The New York Police Department‘s records office has a twitchy rejection finger and a convenient tendency to not receive letters on time. Today, MuckRock has submitted an official request for an advisory opinion on NYPD’s latest rejection. As part of our complaint, we’re releasing NYPD’s own list of forms and reports, which shows plainly that a number of MuckRock requests have been improperly rejected as “vague” despite using the department’s own language.
Associated Press reporters Matt Apuzzo and Adam Goldman summed it up perfectly last month: NYPD doesn’t answer records requests.
“For the most part, they don’t respond,” Apuzzo told the Huffington Post. “Even the NSA responds.”
Conveniently, New York law requires every agency to maintain a listing of all records it maintains organized by subject matter. Frustrated as we were by NYPD’s insistence that our users’ requests were not adequately descriptive, we requested this subject matter list to help us hone our language.
Now, New York law requires each agency to update this subject matter list on an annual basis, but NYPD sent us its copy for March 1999. A follow-up request explicitly requesting the most current copy yielded the most up-to-date copy, which also happens to be a print out of the NYPD’s intranet.
We’ve submitted some hyper-targeted requests based on the subject matter listing, and encourage you to do the same.
So far, we’ve asked for prisoner meal vouchers, stop-and-frisk reports and taser reports.
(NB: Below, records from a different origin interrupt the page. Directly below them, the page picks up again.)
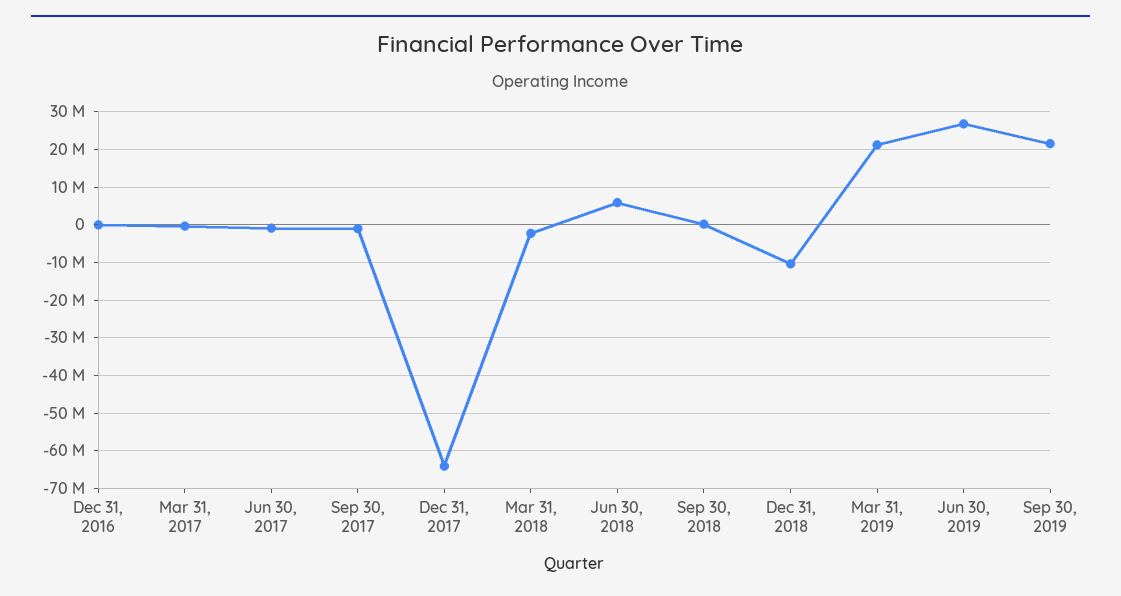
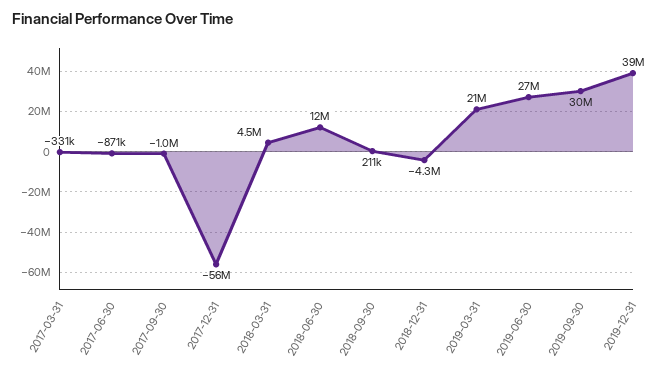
Dec 31, 2016: 0 -> none
Dec 31, 2017: -64000000 -> -56000000
Mar 31, 2018: -2000000 -> 4500000
Jun 30, 2018: 6000000 -> 12000000
Dec 31, 2018: -10000000 -> -4300000
Sep 30, 2019: 22000000 -> 30000000
2019-12-31: none -> 39000000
And its Spanish phrasebook, investigative data reports and unusual occurrence reports. To better guide NYPD records officers, we’ve even included the form number for each of these reports.
See something interesting in the subject matter listing? Submit a FOIL and let us know! We’re confident that NYPD’s records officers will thank you for your precision.
The full listing is embedded below, and is available for download on the request page.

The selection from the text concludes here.